[REQUIREMENT]
Using the data below, print exactly the line with "n of Adivay", the line with "text-align: center ->", and every line between them, but none of the pictures.

==== RECORDS TO USE ====

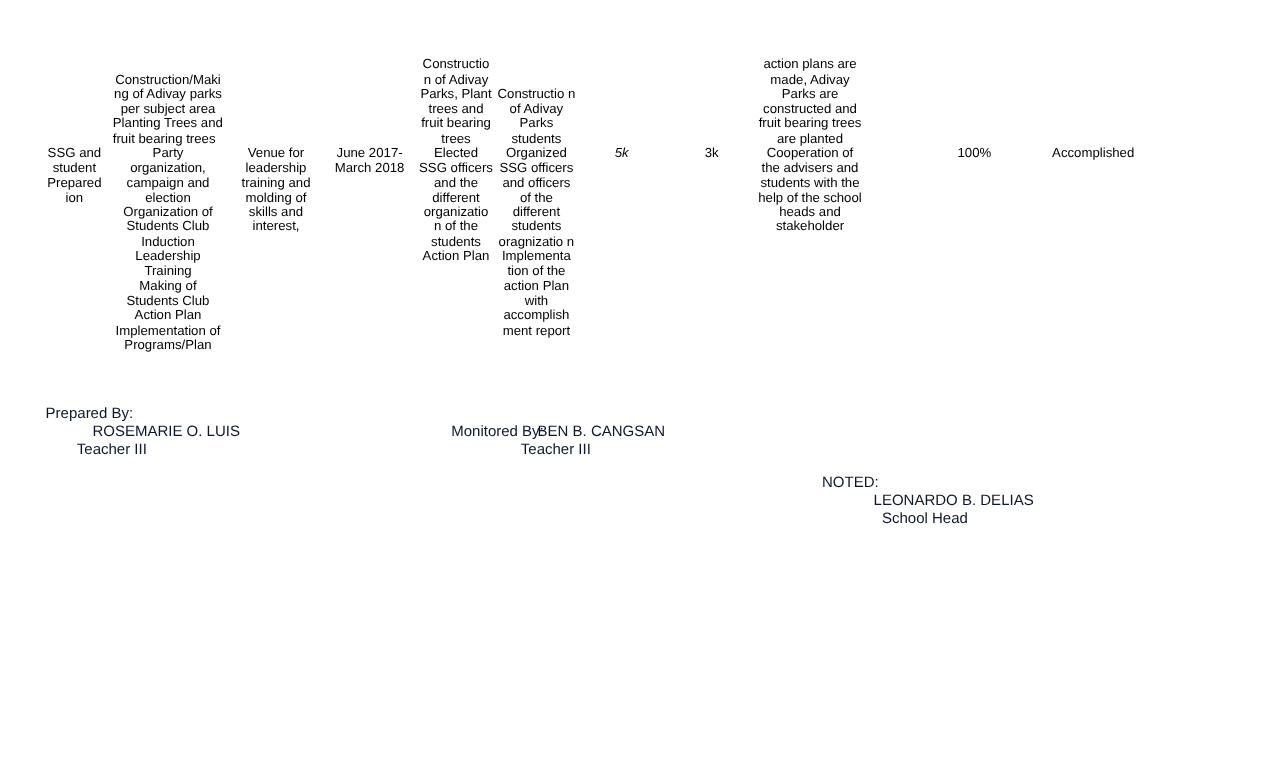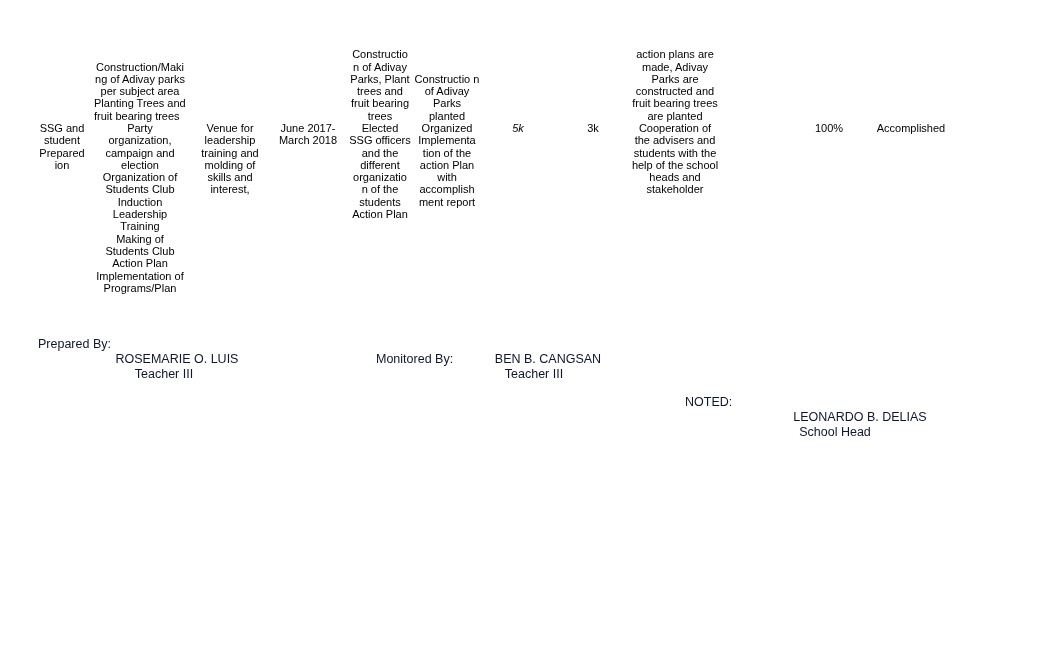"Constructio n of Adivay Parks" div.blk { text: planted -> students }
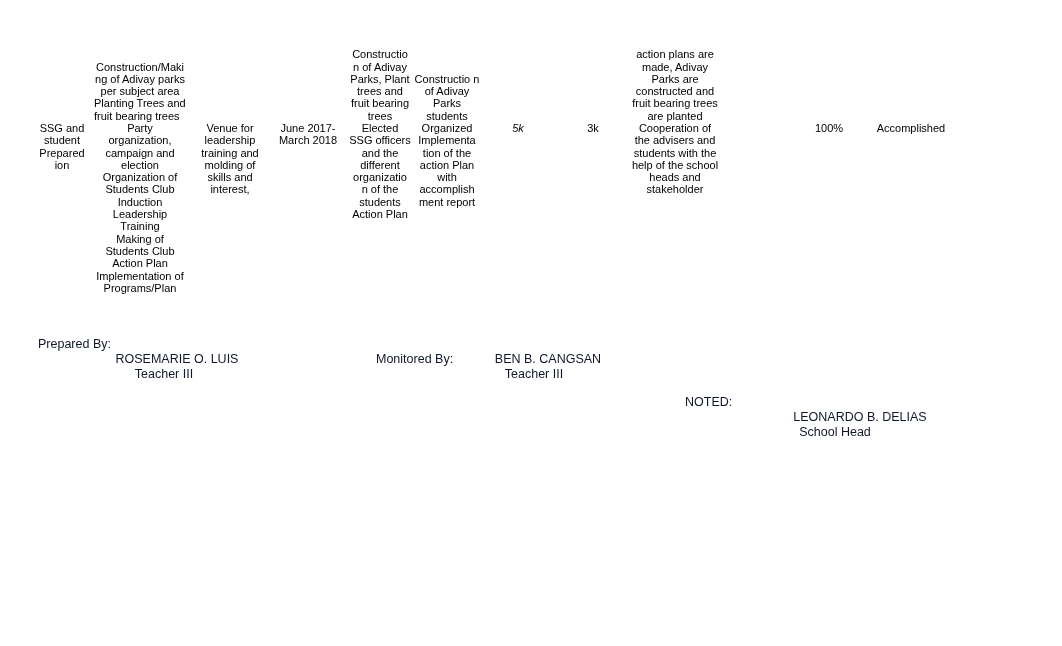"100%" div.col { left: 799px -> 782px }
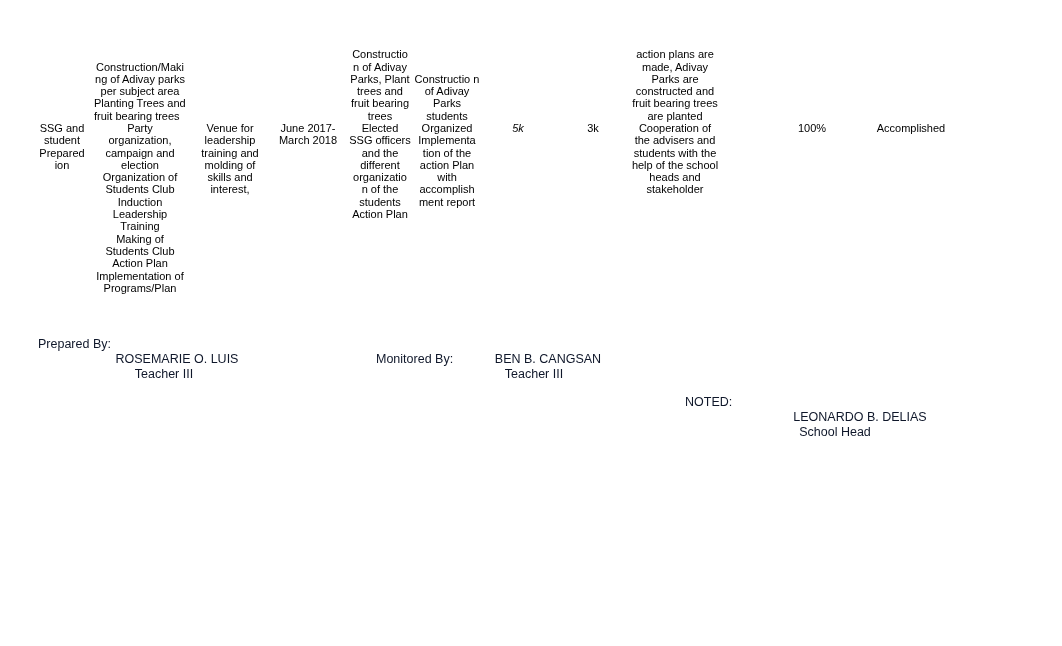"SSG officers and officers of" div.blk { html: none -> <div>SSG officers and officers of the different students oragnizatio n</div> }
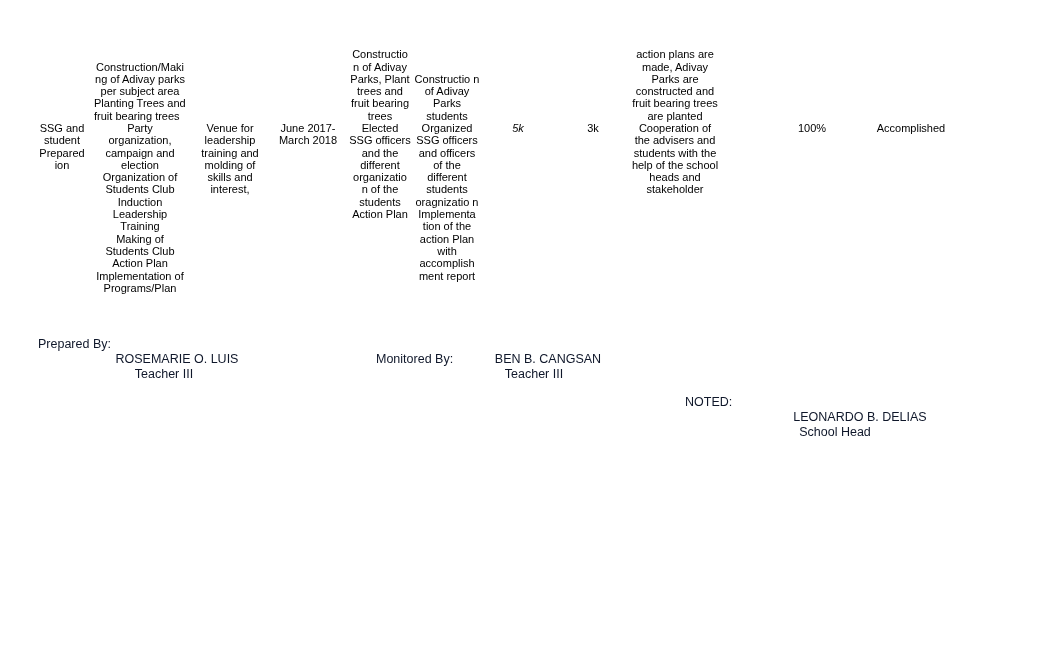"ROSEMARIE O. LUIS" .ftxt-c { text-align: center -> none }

====
==== RECORDS TO USE ====

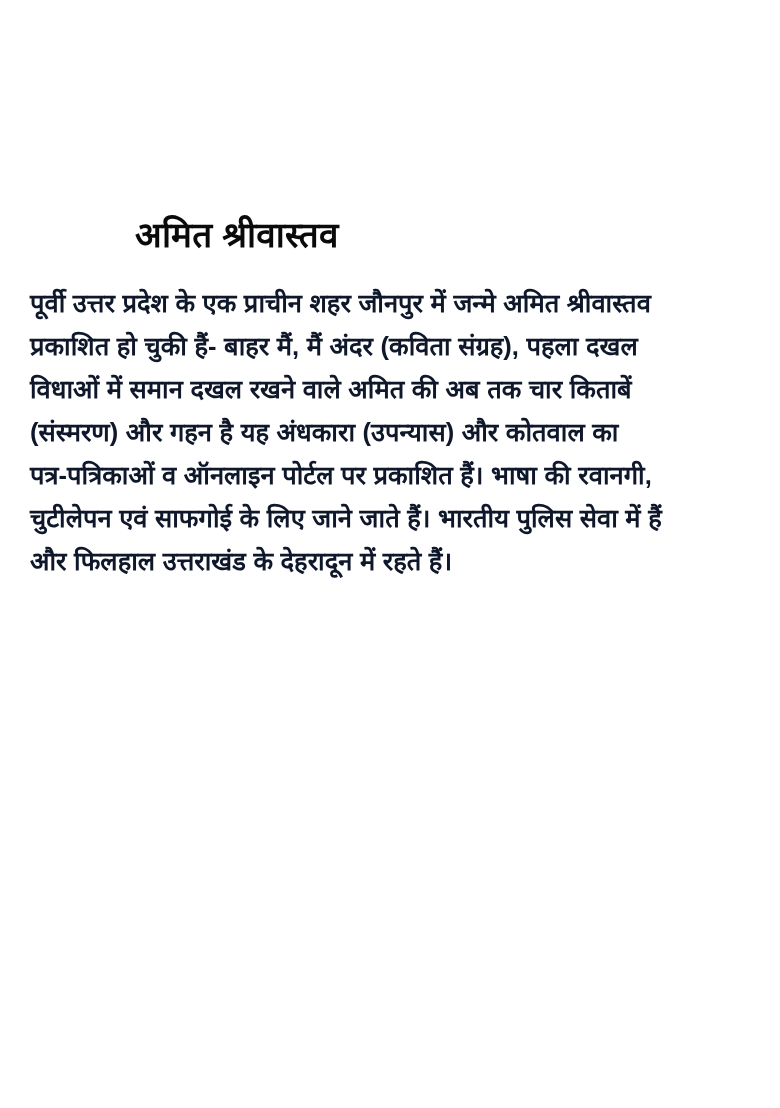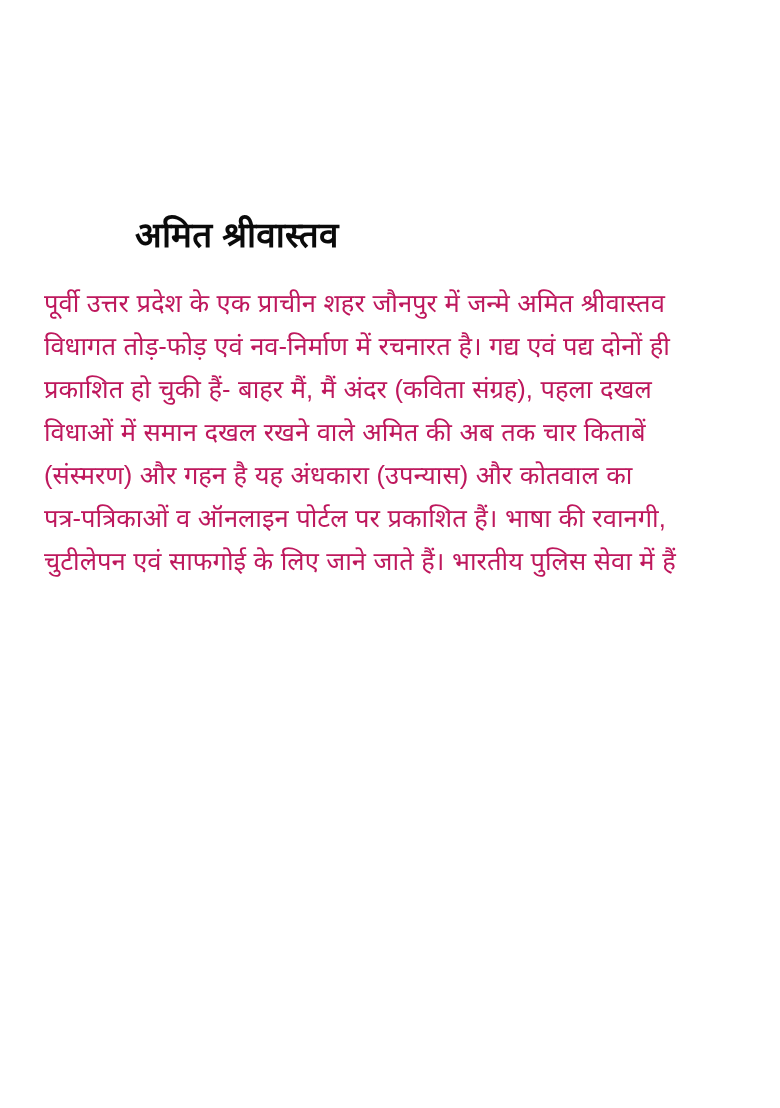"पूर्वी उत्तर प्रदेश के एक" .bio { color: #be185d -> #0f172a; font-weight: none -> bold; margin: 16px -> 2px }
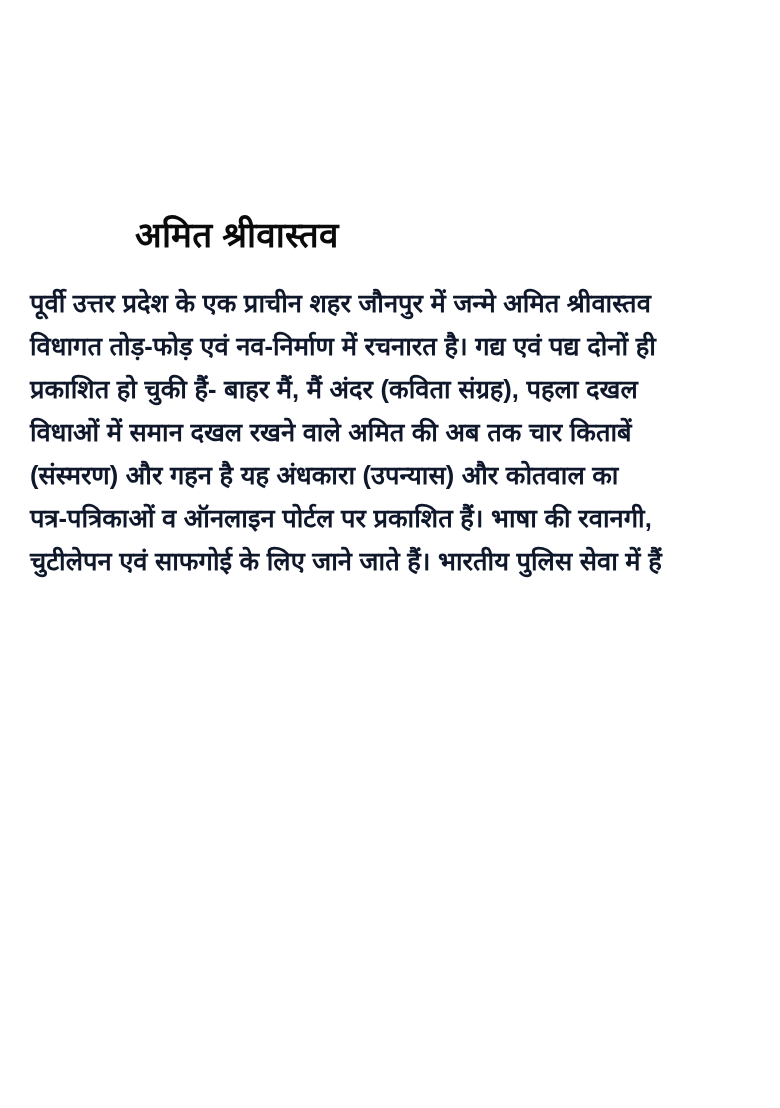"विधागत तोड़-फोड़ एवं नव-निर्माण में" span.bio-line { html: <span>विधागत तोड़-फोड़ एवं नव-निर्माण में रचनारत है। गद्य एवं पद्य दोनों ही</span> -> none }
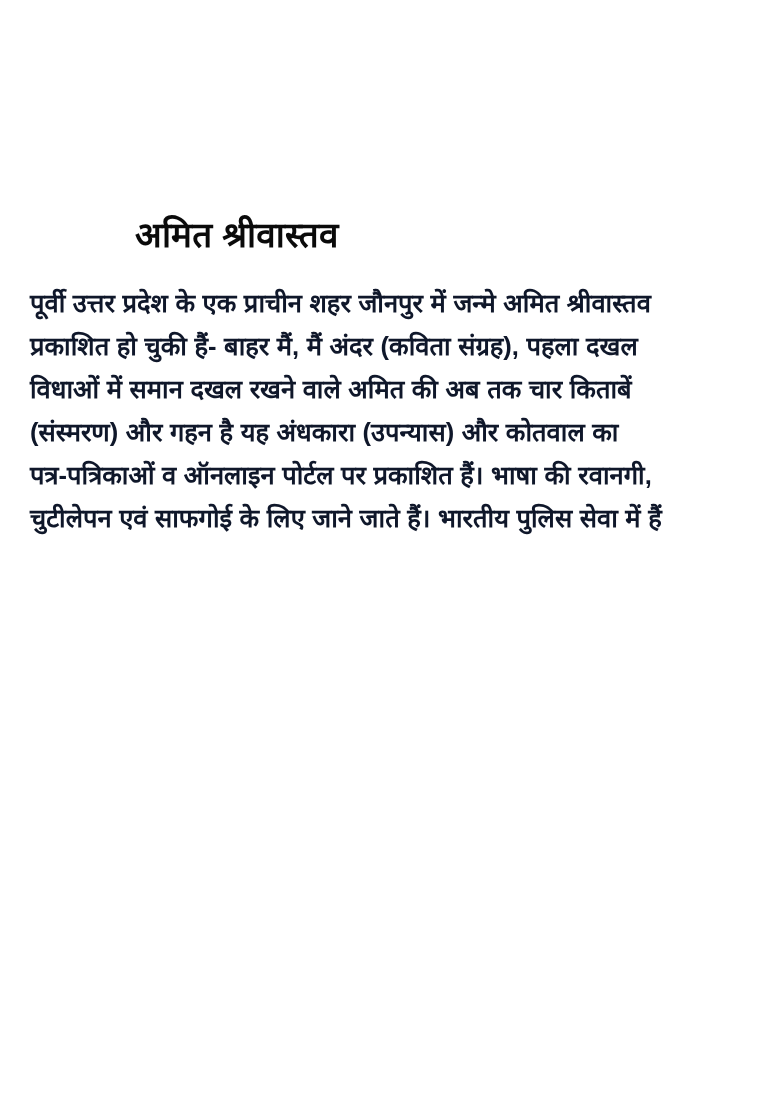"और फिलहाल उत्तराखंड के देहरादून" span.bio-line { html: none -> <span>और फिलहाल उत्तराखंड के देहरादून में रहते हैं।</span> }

====

[TASK RESULT]
"Constructio n of Adivay Parks" div.blk { text: planted -> students }
"100%" div.col { left: 799px -> 782px }
"SSG officers and officers of" div.blk { html: none -> <div>SSG officers and officers of the different students oragnizatio n</div> }
"ROSEMARIE O. LUIS" .ftxt-c { text-align: center -> none }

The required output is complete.